- INPUT MATERIAL -
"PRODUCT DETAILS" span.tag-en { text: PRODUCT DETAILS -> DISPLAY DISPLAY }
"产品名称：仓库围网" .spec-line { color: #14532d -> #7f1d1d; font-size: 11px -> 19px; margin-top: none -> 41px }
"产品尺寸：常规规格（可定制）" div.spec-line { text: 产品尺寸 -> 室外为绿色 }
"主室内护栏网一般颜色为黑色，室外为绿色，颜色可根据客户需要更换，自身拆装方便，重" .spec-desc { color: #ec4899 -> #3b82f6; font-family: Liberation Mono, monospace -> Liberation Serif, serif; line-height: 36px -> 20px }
---
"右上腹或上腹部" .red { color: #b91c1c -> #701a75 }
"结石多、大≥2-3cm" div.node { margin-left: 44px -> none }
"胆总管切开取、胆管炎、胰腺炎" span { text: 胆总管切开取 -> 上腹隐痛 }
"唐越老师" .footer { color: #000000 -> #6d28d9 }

- WHAT YOU WILL DO -
Retype exactly, and only, the lines above from the one where "color: #14532d ->" occurs up to and including the one where "color: #ec4899 ->" occurs.

- ANSWER BOX -
"产品名称：仓库围网" .spec-line { color: #14532d -> #7f1d1d; font-size: 11px -> 19px; margin-top: none -> 41px }
"产品尺寸：常规规格（可定制）" div.spec-line { text: 产品尺寸 -> 室外为绿色 }
"主室内护栏网一般颜色为黑色，室外为绿色，颜色可根据客户需要更换，自身拆装方便，重" .spec-desc { color: #ec4899 -> #3b82f6; font-family: Liberation Mono, monospace -> Liberation Serif, serif; line-height: 36px -> 20px }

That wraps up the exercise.